— To do —
Of all the lines below, return only those starting with the line holding "PubMed Central, doi.org/10.3399/bjgp12X659466." and going on through the line holding "Figure 1. Experiment", exactly as written.

— Dataset excerpts —
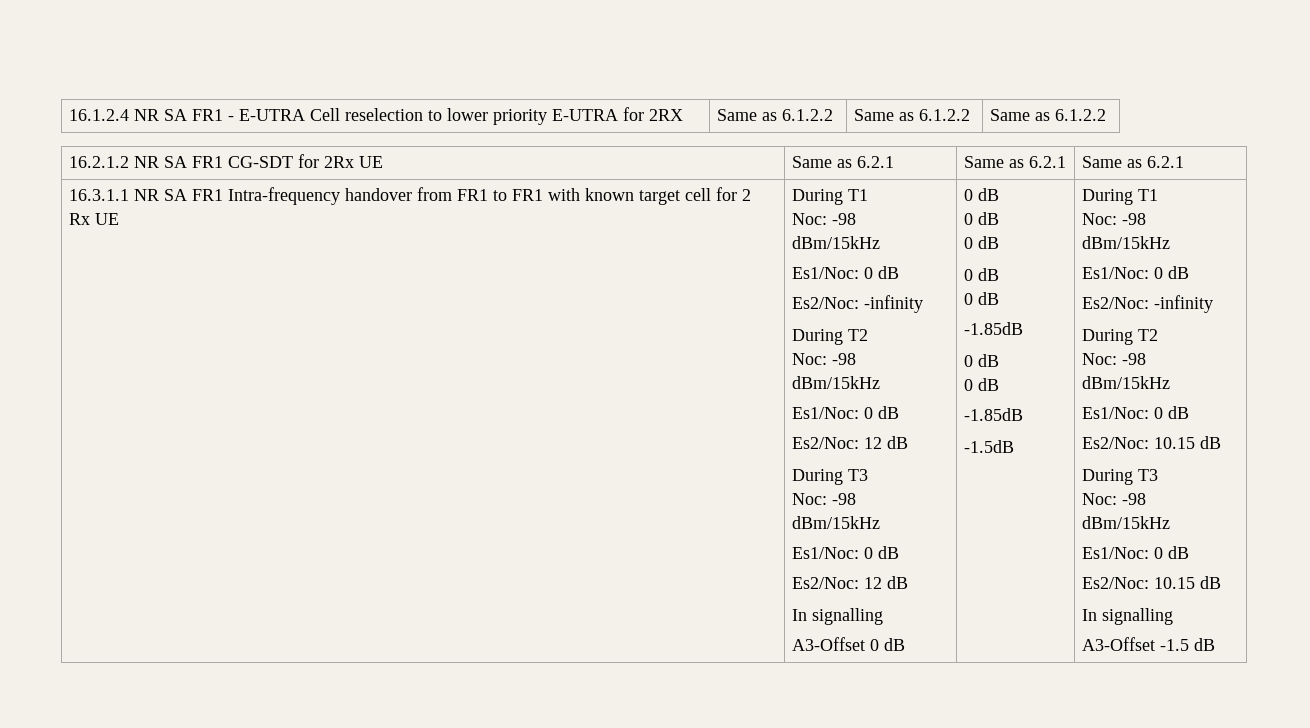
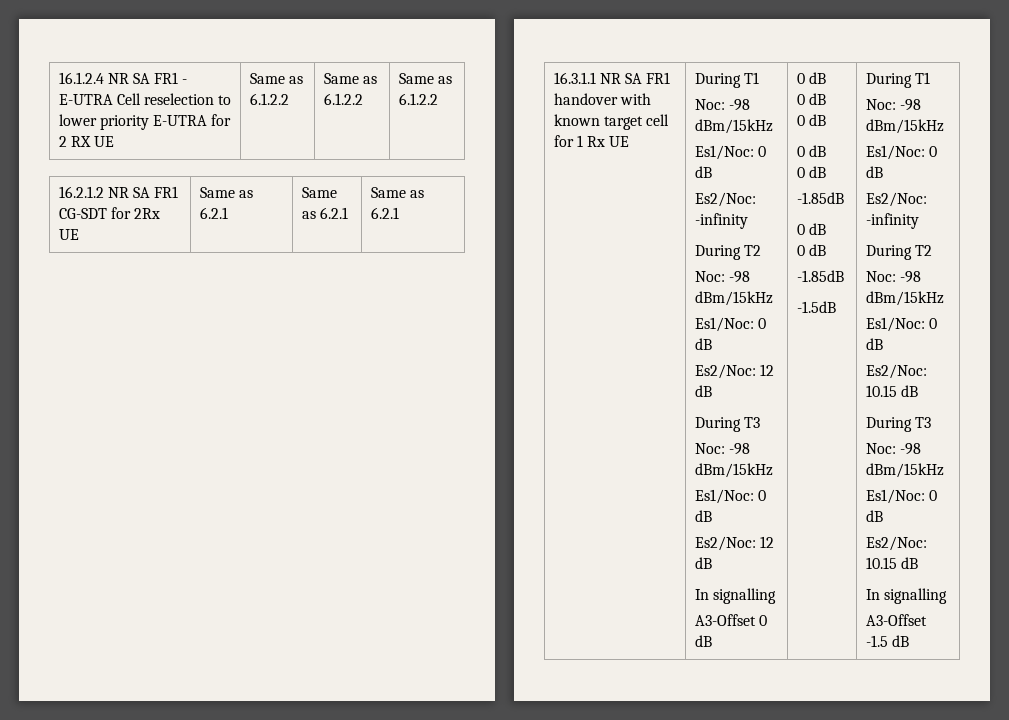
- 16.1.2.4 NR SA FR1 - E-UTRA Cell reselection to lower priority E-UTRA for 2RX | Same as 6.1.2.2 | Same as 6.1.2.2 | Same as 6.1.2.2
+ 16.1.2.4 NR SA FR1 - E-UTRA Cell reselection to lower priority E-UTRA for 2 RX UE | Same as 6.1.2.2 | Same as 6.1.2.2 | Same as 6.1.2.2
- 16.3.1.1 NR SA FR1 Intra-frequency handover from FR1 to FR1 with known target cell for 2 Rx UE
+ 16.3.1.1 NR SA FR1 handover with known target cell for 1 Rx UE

--

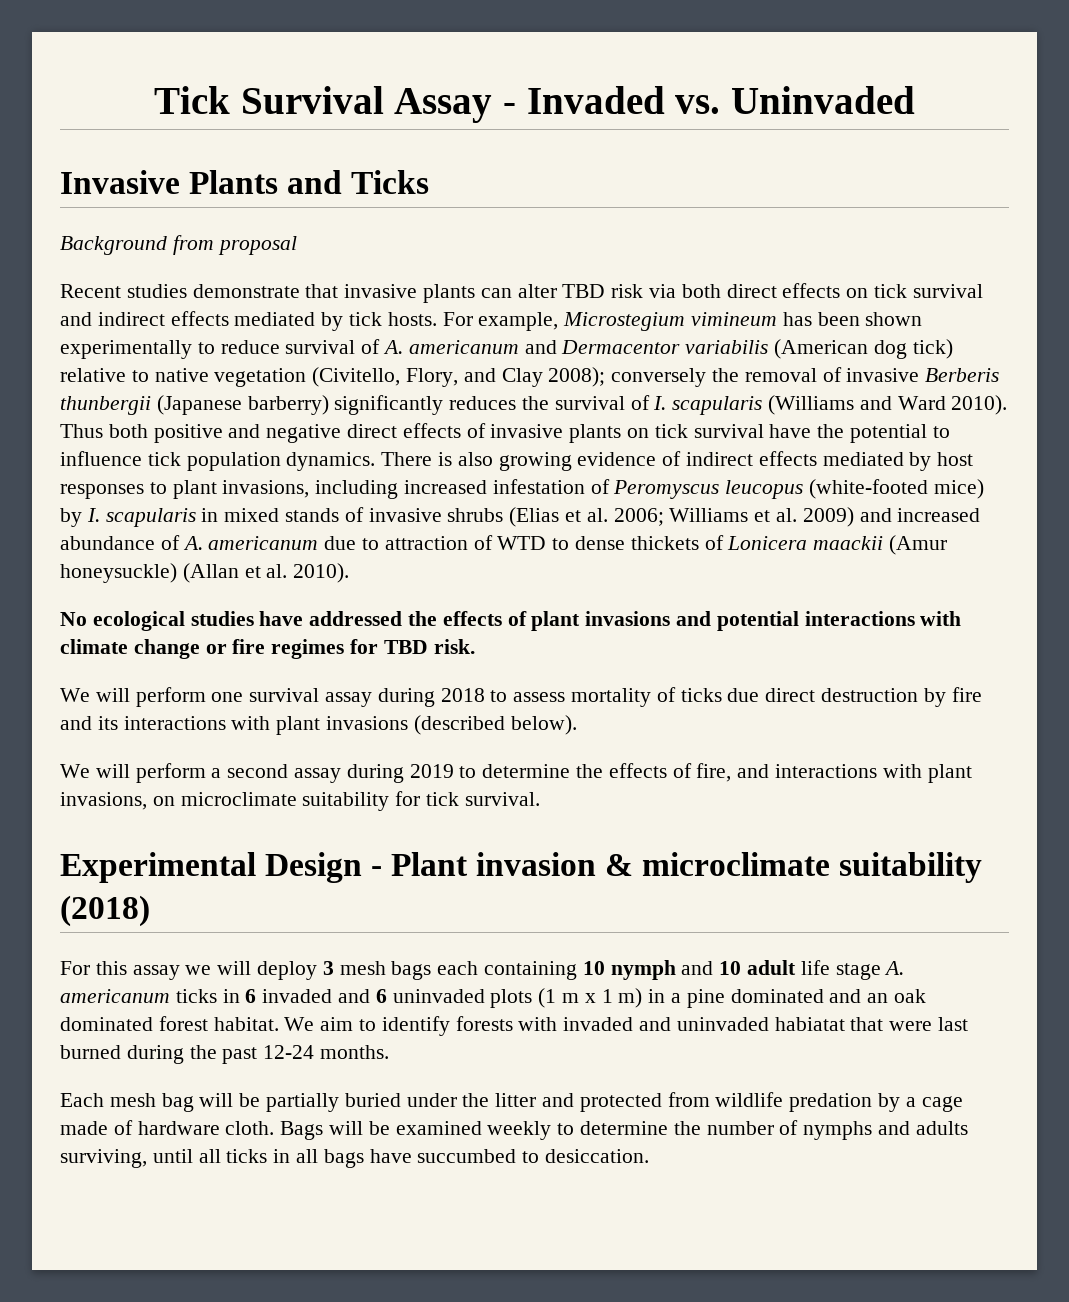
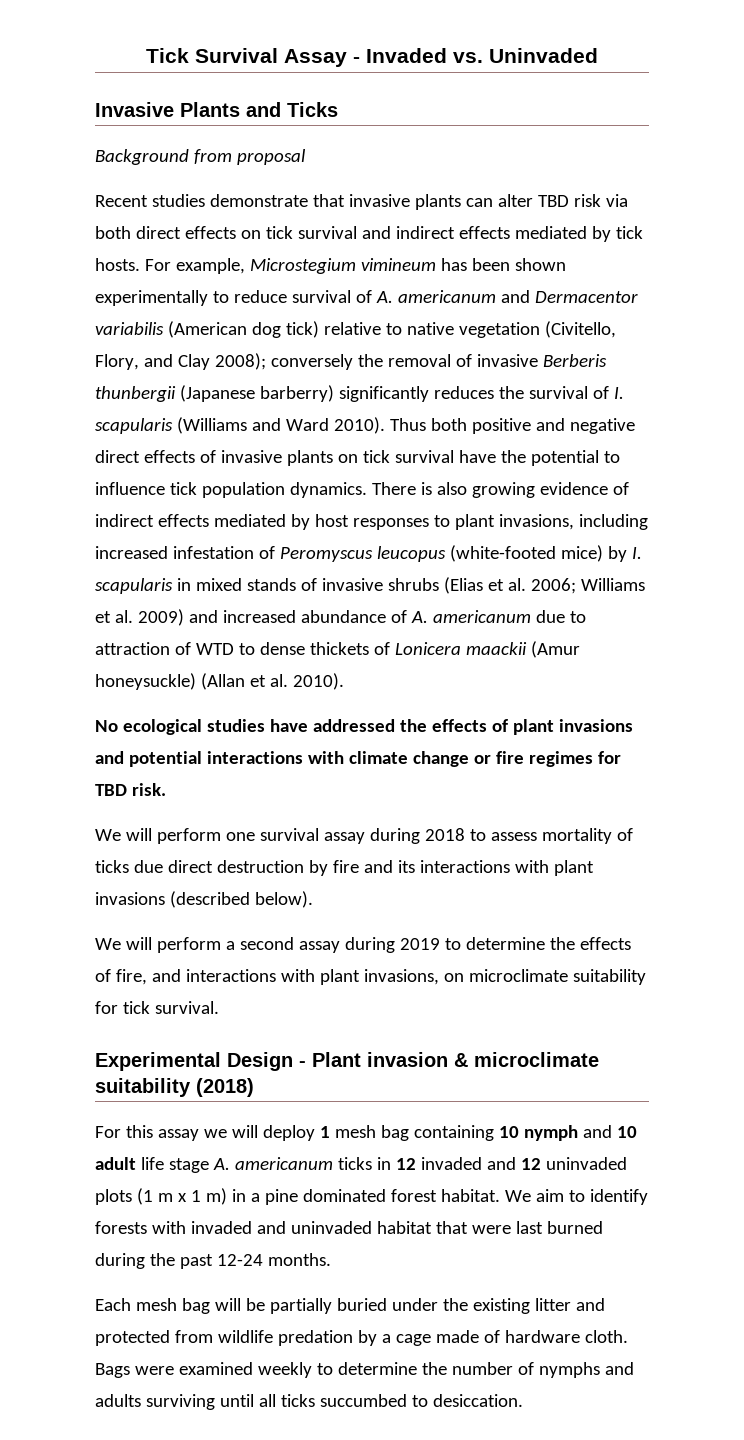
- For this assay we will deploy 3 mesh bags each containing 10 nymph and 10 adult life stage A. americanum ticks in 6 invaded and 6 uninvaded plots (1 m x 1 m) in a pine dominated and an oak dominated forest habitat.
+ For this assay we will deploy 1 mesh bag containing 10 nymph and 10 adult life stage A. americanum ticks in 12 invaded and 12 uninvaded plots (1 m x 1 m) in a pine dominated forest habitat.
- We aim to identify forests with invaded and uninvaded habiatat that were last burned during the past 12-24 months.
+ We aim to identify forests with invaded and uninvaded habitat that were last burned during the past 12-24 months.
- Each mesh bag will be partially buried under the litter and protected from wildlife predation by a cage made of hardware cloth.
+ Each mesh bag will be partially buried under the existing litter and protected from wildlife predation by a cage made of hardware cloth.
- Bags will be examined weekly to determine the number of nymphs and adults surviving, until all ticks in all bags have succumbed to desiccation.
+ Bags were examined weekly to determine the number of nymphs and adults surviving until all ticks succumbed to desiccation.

* * *

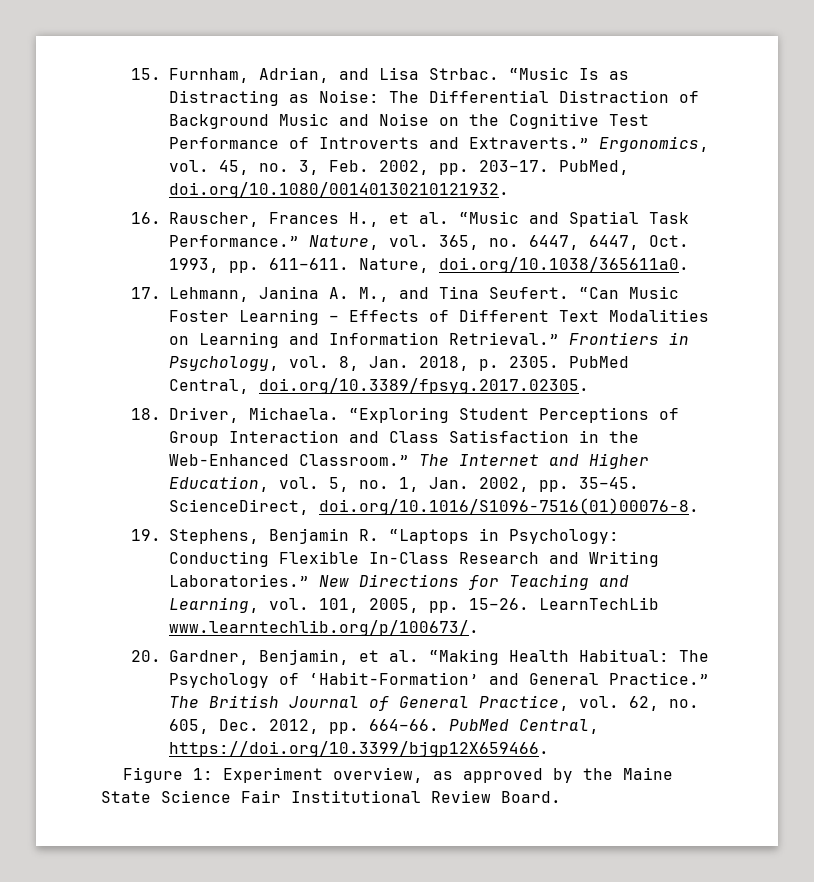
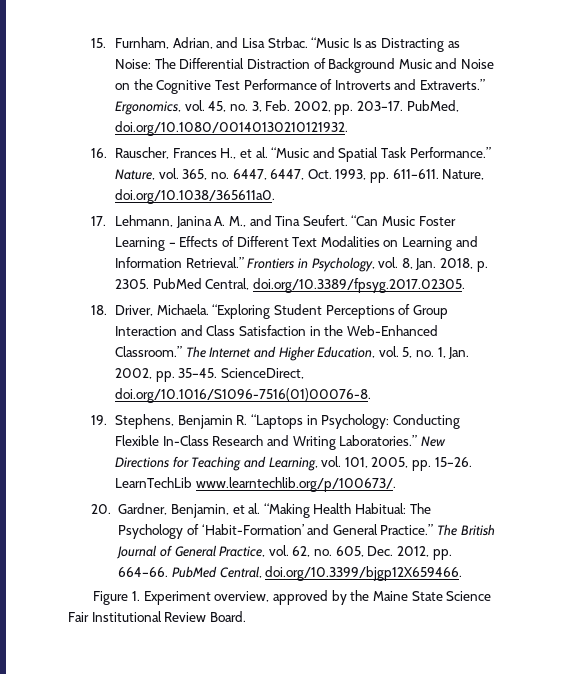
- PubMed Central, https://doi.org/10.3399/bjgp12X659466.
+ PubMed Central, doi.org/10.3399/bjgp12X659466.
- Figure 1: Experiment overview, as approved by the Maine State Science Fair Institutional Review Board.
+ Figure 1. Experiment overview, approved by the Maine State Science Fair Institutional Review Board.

— Answer to this problem —
+ PubMed Central, doi.org/10.3399/bjgp12X659466.
- Figure 1: Experiment overview, as approved by the Maine State Science Fair Institutional Review Board.
+ Figure 1. Experiment overview, approved by the Maine State Science Fair Institutional Review Board.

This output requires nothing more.